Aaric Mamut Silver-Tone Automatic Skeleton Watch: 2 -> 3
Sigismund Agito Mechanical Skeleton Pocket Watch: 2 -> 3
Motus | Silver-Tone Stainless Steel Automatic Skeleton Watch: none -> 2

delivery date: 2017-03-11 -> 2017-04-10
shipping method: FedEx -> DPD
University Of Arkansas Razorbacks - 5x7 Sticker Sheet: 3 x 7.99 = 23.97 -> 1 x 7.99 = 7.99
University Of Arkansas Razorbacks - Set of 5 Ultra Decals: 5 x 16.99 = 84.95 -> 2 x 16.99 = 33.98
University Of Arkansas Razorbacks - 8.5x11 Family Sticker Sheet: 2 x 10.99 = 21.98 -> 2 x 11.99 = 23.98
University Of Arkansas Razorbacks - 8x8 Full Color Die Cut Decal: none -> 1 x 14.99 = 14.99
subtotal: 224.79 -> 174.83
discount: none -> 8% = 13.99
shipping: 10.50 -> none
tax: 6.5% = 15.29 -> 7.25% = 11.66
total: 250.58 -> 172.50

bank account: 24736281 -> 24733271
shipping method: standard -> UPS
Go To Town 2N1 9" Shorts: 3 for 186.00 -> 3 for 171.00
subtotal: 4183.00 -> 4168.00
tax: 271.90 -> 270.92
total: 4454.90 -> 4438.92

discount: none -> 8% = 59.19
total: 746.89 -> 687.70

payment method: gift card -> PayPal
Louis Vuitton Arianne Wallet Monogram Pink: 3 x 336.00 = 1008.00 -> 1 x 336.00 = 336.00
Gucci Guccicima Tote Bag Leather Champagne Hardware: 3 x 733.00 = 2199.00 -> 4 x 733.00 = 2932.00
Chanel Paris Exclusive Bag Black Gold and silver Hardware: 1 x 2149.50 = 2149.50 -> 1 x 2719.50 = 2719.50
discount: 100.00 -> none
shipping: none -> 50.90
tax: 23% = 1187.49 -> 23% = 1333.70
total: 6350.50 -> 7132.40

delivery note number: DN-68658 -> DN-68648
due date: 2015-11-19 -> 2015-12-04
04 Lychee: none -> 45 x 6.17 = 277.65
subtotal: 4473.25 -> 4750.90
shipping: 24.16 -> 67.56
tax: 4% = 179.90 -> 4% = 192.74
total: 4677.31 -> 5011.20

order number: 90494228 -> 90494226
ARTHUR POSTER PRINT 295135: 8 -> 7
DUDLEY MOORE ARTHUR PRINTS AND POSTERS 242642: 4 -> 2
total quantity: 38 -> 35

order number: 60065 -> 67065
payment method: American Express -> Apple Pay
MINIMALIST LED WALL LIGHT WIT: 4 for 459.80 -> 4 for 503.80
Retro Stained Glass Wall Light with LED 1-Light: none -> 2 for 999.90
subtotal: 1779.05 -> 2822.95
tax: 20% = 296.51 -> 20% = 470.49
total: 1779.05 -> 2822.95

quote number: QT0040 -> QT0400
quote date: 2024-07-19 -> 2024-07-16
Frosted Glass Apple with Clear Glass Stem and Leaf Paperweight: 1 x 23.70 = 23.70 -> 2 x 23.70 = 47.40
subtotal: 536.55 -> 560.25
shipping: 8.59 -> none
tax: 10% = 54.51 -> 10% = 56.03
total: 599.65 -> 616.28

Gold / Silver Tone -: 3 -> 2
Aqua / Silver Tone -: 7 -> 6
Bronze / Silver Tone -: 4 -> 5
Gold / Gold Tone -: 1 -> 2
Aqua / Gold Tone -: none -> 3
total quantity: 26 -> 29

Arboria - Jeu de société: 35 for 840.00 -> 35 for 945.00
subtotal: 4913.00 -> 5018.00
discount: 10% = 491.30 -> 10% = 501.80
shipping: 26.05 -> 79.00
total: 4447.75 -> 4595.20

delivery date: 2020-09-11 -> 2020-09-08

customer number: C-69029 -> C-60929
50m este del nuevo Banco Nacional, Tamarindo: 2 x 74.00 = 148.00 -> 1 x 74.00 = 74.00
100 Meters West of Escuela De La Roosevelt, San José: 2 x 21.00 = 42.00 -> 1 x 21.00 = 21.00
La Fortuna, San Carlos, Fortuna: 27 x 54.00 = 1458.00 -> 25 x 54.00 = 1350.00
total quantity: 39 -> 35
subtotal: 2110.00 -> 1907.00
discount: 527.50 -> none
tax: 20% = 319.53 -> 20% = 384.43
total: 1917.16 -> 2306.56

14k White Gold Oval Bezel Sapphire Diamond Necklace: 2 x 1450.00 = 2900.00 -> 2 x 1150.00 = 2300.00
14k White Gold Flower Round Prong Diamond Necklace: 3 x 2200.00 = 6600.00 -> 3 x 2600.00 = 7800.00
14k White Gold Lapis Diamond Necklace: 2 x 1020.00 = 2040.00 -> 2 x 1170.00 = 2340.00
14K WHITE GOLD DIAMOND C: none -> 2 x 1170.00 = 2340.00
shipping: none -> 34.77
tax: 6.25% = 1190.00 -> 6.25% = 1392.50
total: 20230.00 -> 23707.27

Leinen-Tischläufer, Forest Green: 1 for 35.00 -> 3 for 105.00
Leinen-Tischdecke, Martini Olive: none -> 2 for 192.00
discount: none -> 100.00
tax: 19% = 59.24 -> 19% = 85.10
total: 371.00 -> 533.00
################
What the task asks :: Which of the lines above include the string "Watch"? Pick them out and copy them.

Answer box ::
Aaric Mamut Silver-Tone Automatic Skeleton Watch: 2 -> 3
Sigismund Agito Mechanical Skeleton Pocket Watch: 2 -> 3
Motus | Silver-Tone Stainless Steel Automatic Skeleton Watch: none -> 2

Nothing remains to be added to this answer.